I was recently tasked with finding a NodeJS memory leak, and fixing it of course. Diving into the deep inner workings of a managed language is always difficult because we’re used to not having to deal with it. So here’s how I approached it.
I always stress the fact that teams should be able to run their applications locally. I would think this is a no-brainer these days, but I still encounter teams where running locally is difficult or impossible. Luckily, our application could be run locally. It’s a Serverless application that we run on AWS Lambda, and with the serverless-offline package, we could run it with the following (redacted) command:
node --inspect ./node_modules/serverless/bin/serverless offline start -r eu-west-1 --stage dev
The important part is the
--inspect flag. It means we can attach an inspector to look at our memory.

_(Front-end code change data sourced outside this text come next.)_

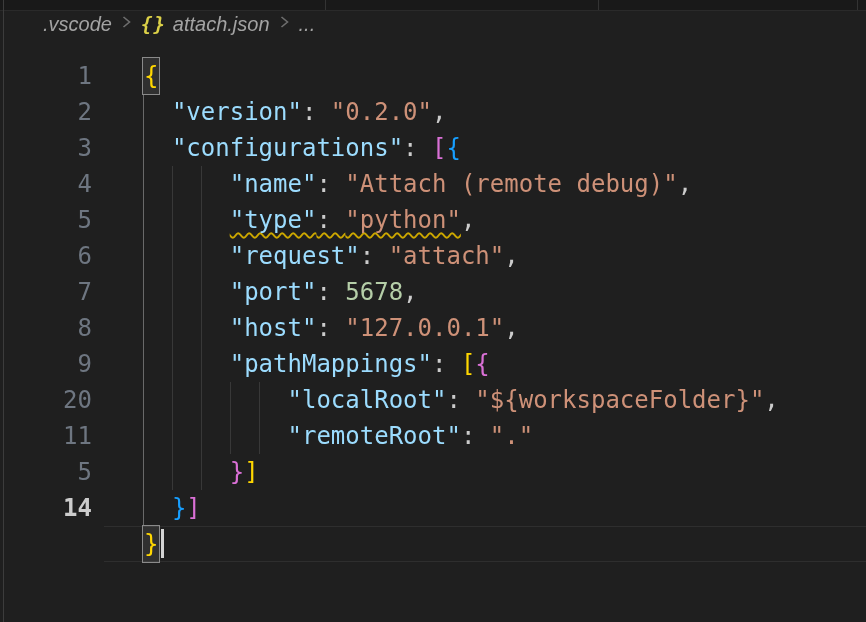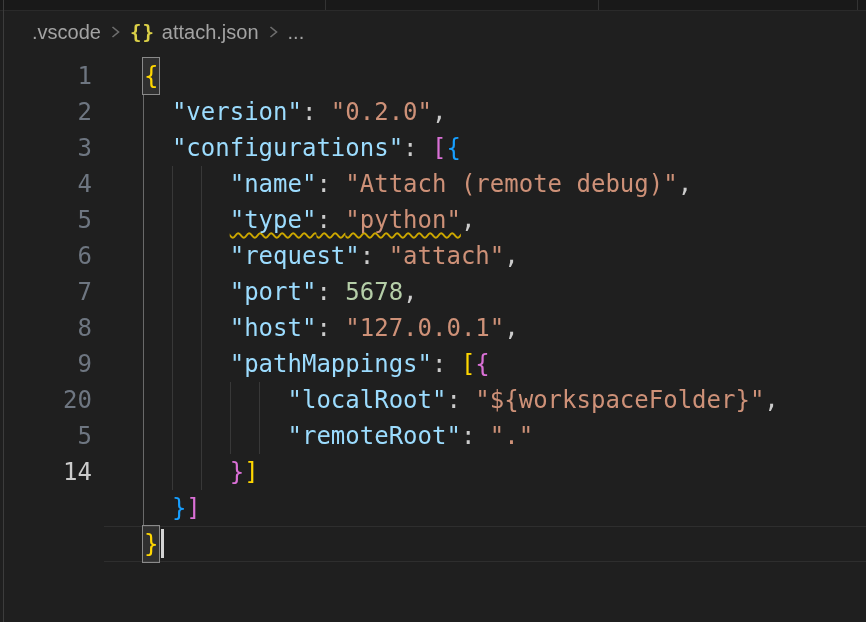".vscode" .breadcrumb { align-items: center -> flex-start; font-style: none -> italic; left: 32px -> 43px }
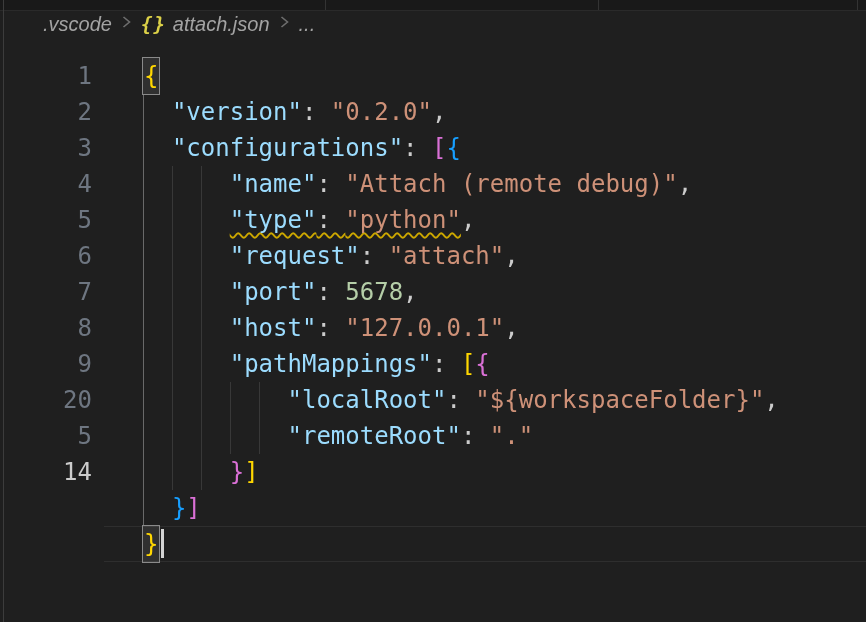"11" div.ln { html: none -> <div>11</div> }
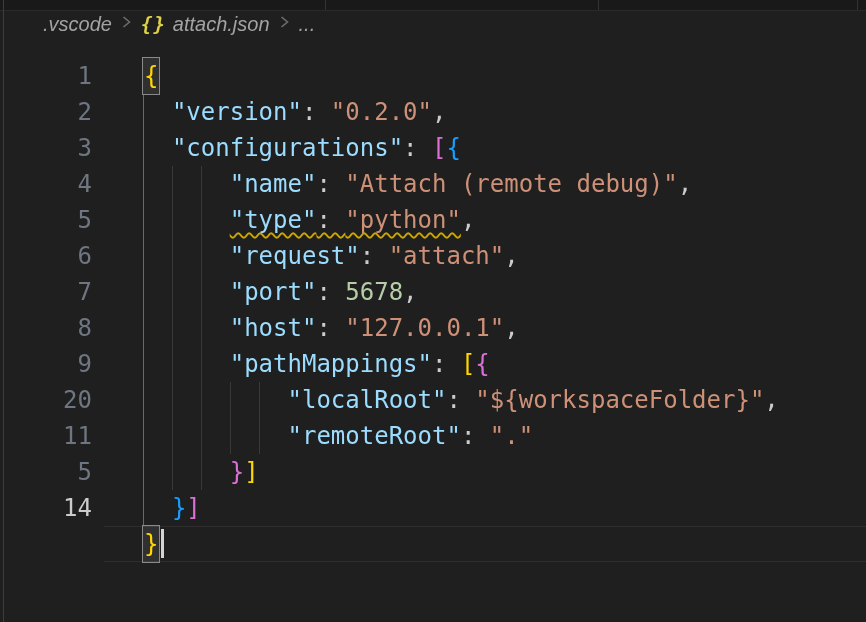"14" .ln.active { font-weight: none -> bold }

Next I opened a Chromium-based browser (Edge in my case) and went to the Inspection screen by navigating to
edge://inspect (chrome://inspect for Chrome). It has a “Memory” tab which is what I needed:
In this tab, you can see the current memory usage, but it’s the “Take Snapshot” at the bottom that is useful. I took a snapshot and then used my application heavily (using a Postman collection to hammer it with HTTP requests).
After a while, I took a second snapshot.
You can select the second snapshot and then use the dropdown to compare it with the first one:
I could see that it was the
require-from-string package loading these string. I saw a lot of other duplicate string that were referenced by
GC roots which I believe isn’t an issue because that’s the garbage collector (let me know if I’m wrong and it is a problem).
Fixing The Issue
We were using an older version of this package and the newer one contains a fix for this issue. So this time I was lucky and just had to update the package.
Verifying The Results
The real test is to see how this affects the production environment. Of course, we deployed to non-production environments first and things looked good there, without any regression bugs.
This is what the memory usage looked like in production:
The significant drop might be attributed to cold starts, but the fact that the memory usage stays lower is a good sign.
We also saw a drop in our P99 latency (the orange line):
So what have I learned?
Analyzing NodeJS (or V8) memory dumps is complex. But if you can set up your application to run locally and have a suite of requests you can launch, you should be able to create useful heap dumps. Then it takes a little digging and scrolling, but you should be able to find the variables that are building up without being collected by the garbage collector.
Another takeaway is that this proves why we need to keep our dependencies up to date. The update contained a fix. But what’s more: the longer we wait to update dependencies, the harder it becomes because of breaking changes.
Good luck finding those memory leaks!